Rust TcpListener failed but no errors shown

The following code is almost same as in Rust documentation for TcpListener. When the code is run on Ubuntu 14.04 it produces no errors, but at the same time it doesn't work! (netstat -an | grep ':80' or telnet both doesn't connect to this server).

If I change the port it will work. If I will add unwrap() after listen() then code will show "access denied error". I read that listen() returns IOResult<T> and if it is not used then no error will occur. But I think I use it calling acceptor.incoming() and I expect an error upon this call. Why is that not happening?
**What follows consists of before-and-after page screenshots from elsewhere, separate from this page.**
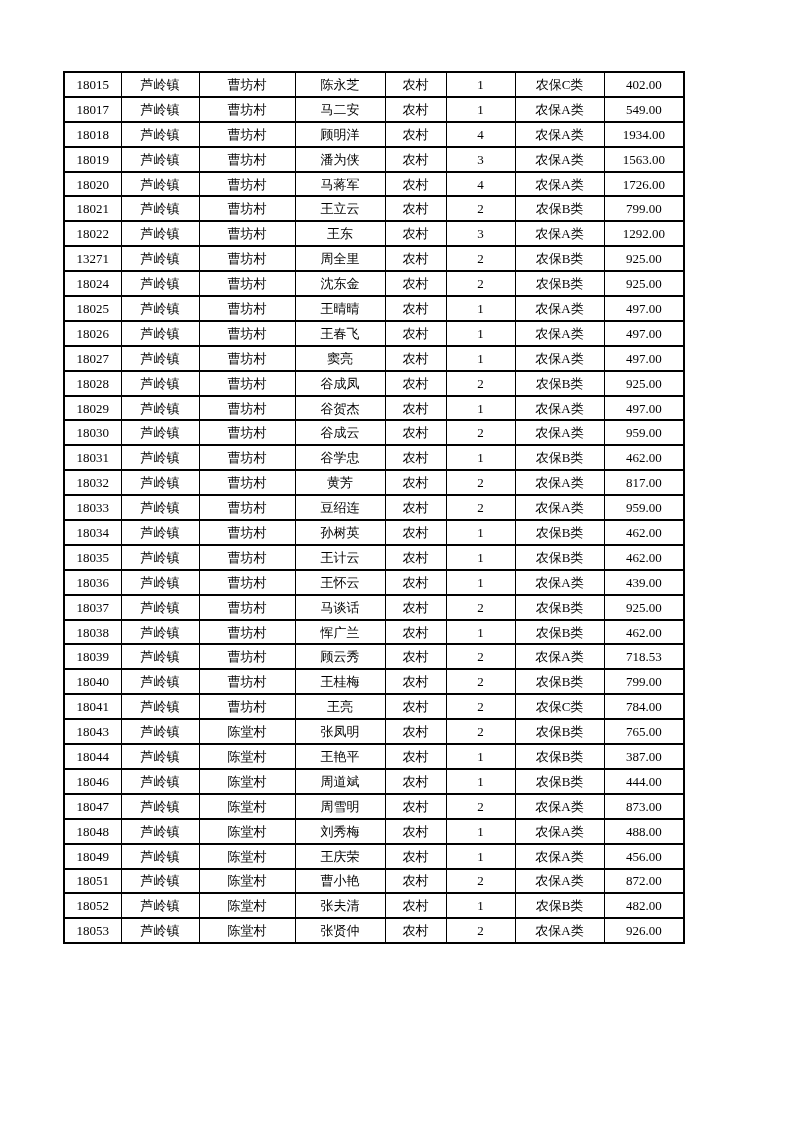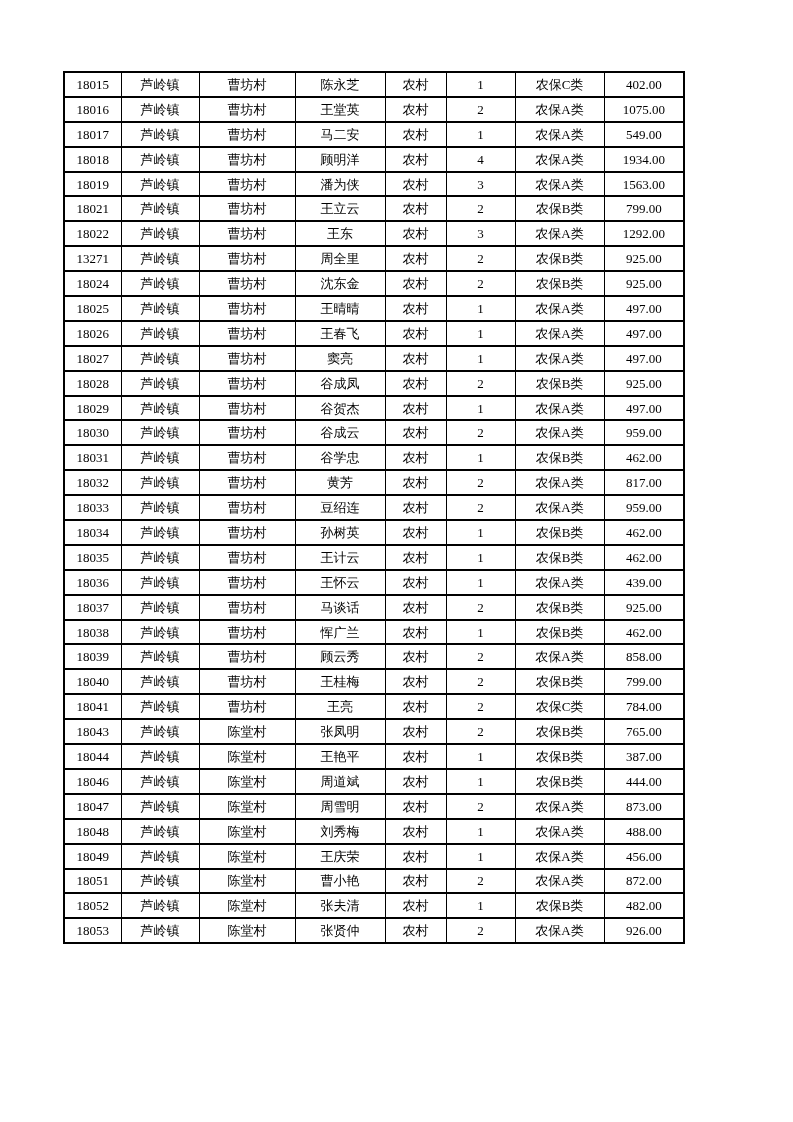"18016" tr { html: <tr> <td>18016</td> <td>芦岭镇</td> <td>曹坊村</td> <td>王堂英</td> <td>农村</td> <td>2</td> <td>农保A类</td> <td>1075.00</td> </tr> -> none }
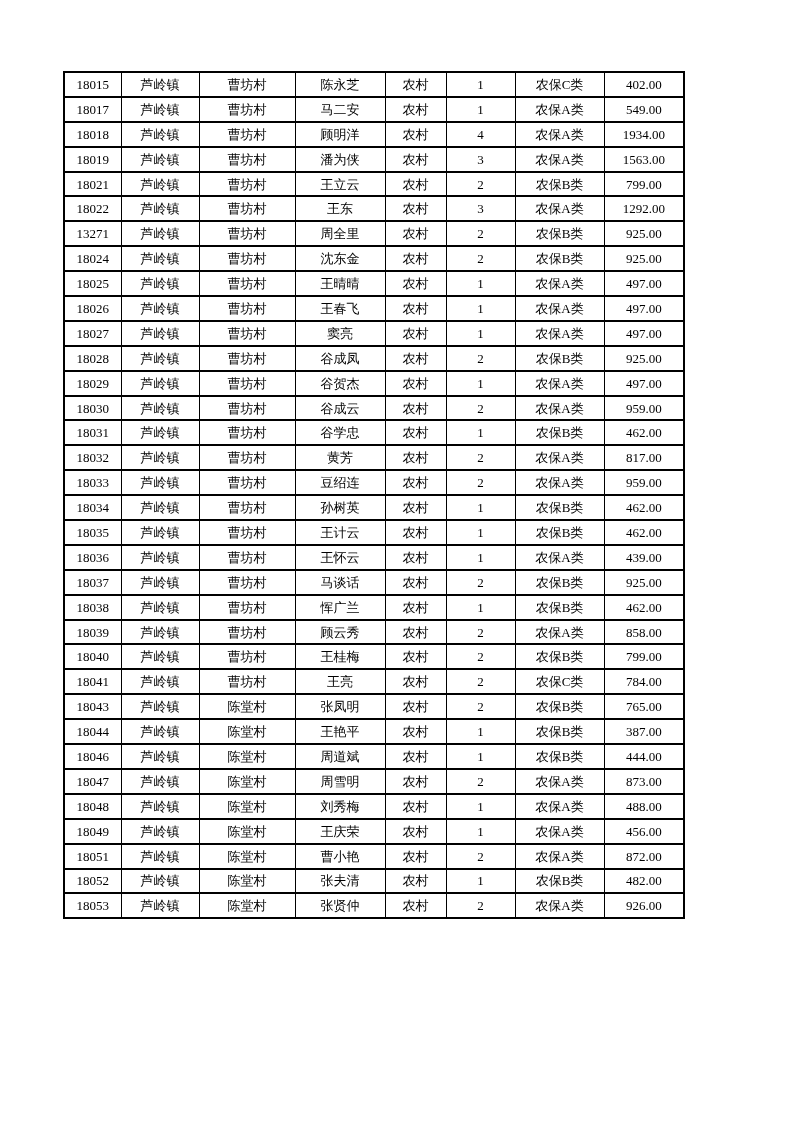"18020" tr { html: none -> <tr> <td>18020</td> <td>芦岭镇</td> <td>曹坊村</td> <td>马蒋军</td> <td>农村</td> <td>4</td> <td>农保A类</td> <td>1726.00</td> </tr> }
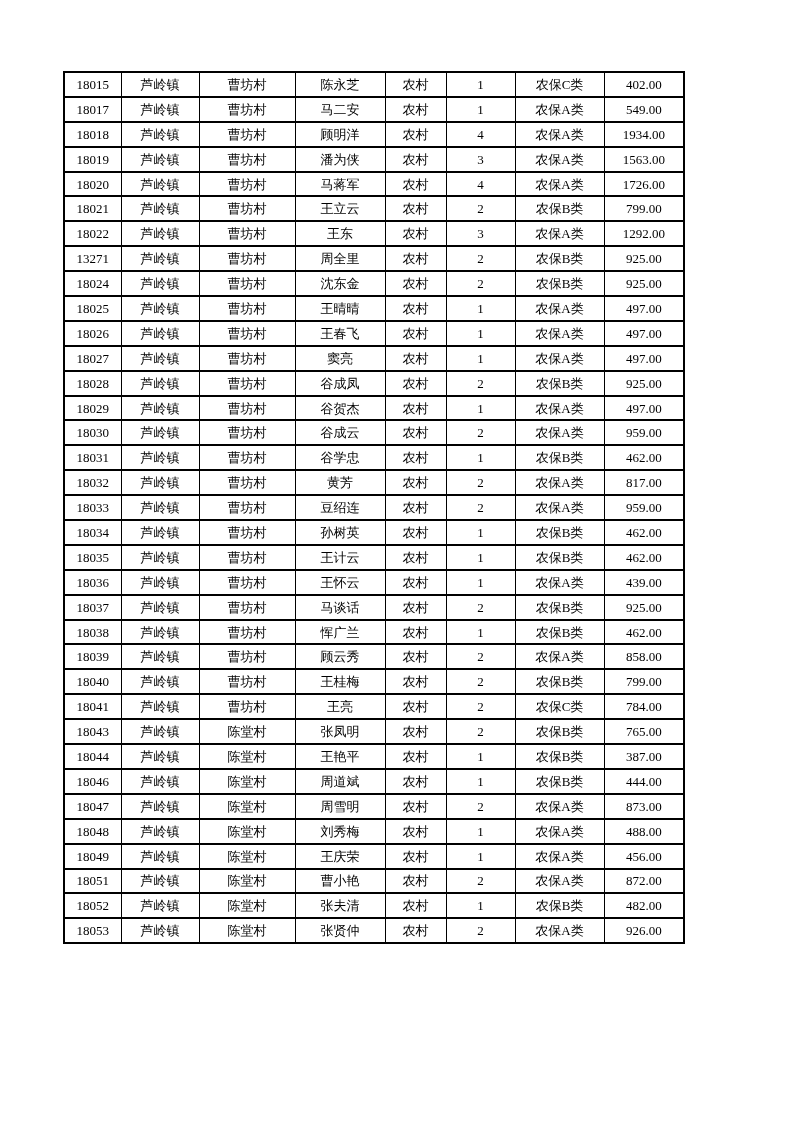"858.00" td { text: 858.00 -> 718.53 }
Rust version: rustc 0.13.0-nightly (bd7138dd6 2014-10-27 23:02:55 +0000)

Ubuntu 14.04

fn main() {
    let listener = TcpListener::bind("127.0.0.1", 80);

    // bind the listener to the specified address
    let mut acceptor = listener.listen(); //unwrap() here

    fn handle_client(mut stream: TcpStream) {
        println!("a");
    }
    // accept connections and process them, spawning a new tasks for each one
    for stream in acceptor.incoming() {
        match stream {
        Err(e) => { /* connection failed */ }
        Ok(stream) =>
            spawn(proc() {
                // connection succeeded
                handle_client(stream)
            })
        }
    }
    // close the socket server
    drop(acceptor); 
}

Upvotes: 2

Views: 814

Answers (1)

Chris Morgan
Chris Morgan

Reputation: 90792

The significant factor is that Listener and Acceptor are both implemented for IoResult<T> where T implements the appropriate trait. Here’s the snippet from src/libstd/io/result.rs:

impl<T, A: Acceptor<T>, L: Listener<T, A>> Listener<T, A> for IoResult<L> {
    fn listen(self) -> IoResult<A> {
        match self {
            Ok(listener) => listener.listen(),
            Err(e) => Err(e),
        }
    }
}

impl<T, A: Acceptor<T>> Acceptor<T> for IoResult<A> {
    fn accept(&mut self) -> IoResult<T> {
        match *self {
            Ok(ref mut acceptor) => acceptor.accept(),
            Err(ref e) => Err(e.clone()),
        }
    }
}

Thus, TcpListener::bind returns IoResult<TcpListener>, which you can immediately call .listen() on; .listen() similarly returns IoResult<TcpAcceptor>, and Acceptor is implemented for that, so when you call .incoming() you get something that will always and immediately yield the bind or listen errors if they fail.